Dernier axe : mieux soutenir la créativité et l’innovation, génératrices d’emploi. Et ce dans le domaine non marchand, où les besoins sont identifiés à tous les âges de la vie, et dans le domaine de l’éco-rénovation. Les Verts plaident également pour un véritable 6e pôle wallon de compétitivité dédié à l’économie verte. « Les entreprises orientées vers la technologie verte pourraient ainsi bénéficier de davantage de soutien », dit Nollet. Écolo propose aussi de faire de Charleroi le pôle wallon du recyclage et d’établir aussi dans la région une plateforme recherche et développement en énergies renouvelables et en économie à bas carbone. On ne partirait pas de rien : le biopôle s’inscrirait davantage dans cette perspective et une entreprise comme la Sonaca a lescompétences pour produire des pales d’éolienne toujours plus sophistiquées, pense Desgain. Consolider les racines, déployer les ailes…

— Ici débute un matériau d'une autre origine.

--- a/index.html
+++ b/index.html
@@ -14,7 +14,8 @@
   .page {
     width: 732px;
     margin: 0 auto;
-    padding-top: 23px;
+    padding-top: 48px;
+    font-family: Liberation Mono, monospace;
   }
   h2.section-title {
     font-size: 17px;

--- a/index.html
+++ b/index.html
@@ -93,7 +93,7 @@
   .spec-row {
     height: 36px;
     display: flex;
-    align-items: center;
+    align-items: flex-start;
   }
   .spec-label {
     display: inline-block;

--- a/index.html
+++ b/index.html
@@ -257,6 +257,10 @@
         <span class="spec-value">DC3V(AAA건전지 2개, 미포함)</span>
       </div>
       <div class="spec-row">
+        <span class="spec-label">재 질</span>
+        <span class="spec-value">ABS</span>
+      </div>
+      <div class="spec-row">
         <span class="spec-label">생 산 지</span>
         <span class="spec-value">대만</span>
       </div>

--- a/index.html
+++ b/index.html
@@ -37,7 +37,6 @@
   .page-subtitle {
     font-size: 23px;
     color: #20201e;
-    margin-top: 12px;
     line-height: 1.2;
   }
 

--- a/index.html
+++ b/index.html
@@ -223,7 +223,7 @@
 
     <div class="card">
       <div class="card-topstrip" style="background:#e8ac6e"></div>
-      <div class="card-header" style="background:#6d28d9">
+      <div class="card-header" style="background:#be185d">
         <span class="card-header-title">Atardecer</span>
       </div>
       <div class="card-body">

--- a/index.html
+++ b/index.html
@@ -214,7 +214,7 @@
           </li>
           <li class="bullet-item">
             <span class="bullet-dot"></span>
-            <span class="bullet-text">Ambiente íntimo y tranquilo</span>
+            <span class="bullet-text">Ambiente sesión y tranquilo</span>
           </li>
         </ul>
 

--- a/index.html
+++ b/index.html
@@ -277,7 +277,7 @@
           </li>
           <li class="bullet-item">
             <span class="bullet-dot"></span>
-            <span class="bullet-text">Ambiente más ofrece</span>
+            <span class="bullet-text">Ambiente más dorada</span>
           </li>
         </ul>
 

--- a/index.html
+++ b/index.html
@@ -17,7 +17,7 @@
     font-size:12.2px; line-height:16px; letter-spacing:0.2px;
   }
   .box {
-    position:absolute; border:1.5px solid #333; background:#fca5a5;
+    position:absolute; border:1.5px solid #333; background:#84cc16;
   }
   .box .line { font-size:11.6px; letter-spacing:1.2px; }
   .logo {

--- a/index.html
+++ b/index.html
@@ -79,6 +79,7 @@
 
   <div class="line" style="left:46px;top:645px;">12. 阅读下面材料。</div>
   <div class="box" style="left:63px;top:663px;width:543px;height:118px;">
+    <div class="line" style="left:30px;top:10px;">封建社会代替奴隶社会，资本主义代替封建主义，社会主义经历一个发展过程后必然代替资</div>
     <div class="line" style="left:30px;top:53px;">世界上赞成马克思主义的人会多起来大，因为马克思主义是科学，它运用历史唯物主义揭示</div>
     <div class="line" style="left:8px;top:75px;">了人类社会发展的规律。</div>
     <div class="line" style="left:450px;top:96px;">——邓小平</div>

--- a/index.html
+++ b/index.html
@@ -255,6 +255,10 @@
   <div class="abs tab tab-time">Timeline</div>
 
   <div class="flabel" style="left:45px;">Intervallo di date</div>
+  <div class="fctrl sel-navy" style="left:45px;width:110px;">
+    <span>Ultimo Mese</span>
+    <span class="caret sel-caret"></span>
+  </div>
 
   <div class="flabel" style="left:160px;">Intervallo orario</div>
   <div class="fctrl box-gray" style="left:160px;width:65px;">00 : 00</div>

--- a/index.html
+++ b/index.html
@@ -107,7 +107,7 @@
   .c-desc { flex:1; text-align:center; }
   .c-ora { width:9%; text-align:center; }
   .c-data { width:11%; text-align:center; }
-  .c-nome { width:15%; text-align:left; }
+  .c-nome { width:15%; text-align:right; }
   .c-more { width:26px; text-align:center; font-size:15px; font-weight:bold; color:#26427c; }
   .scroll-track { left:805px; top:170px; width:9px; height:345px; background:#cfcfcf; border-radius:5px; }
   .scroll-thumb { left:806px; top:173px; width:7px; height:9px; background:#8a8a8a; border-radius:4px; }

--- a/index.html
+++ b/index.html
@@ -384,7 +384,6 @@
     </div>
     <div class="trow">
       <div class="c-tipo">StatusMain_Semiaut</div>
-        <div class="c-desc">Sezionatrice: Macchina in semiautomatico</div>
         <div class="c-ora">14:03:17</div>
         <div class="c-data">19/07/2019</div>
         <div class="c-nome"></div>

Favorable à une nouvelle cokerie

Duferco semble plutôt séduire les Verts. Même lorsque le groupe sidérurgique italien annonce qu’il étudie la construction d’une nouvelle cokerie sur le site de Carsid à Charleroi… « Une phase à chaud sans cokerie, c’était s’exposer à des difficultés. C’est ce qui se passe, réagit Xavier Desgain. Le projet de Duferco est par conséquent une bonne nouvelle pour la sidérurgie carolo. » Antonio Gozzi, le patron de Duferco en Belgique, a en effet annoncé un investissement de plus de 200 000 €, d’une capacité de 700 000 tonnes de coke par an. « On peut en être d’autant plus satisfait que Duferco va dans le bon sens. La technologie sera différente : les fumées resteraient en circuit fermé pour éviter la pollution. Et la cokerie servirait aussi à la production d’énergie . » Un domaine dans lequel Duferco s’est déjà investi, avec la construction d’une centrale à turbine gaz-vapeur à Marchienne. Une diversification qui plaît aussi à Écolo qui, par ailleurs, salue que Duferco explore d’autres pistes que le secteur automobile pour écouler son acier.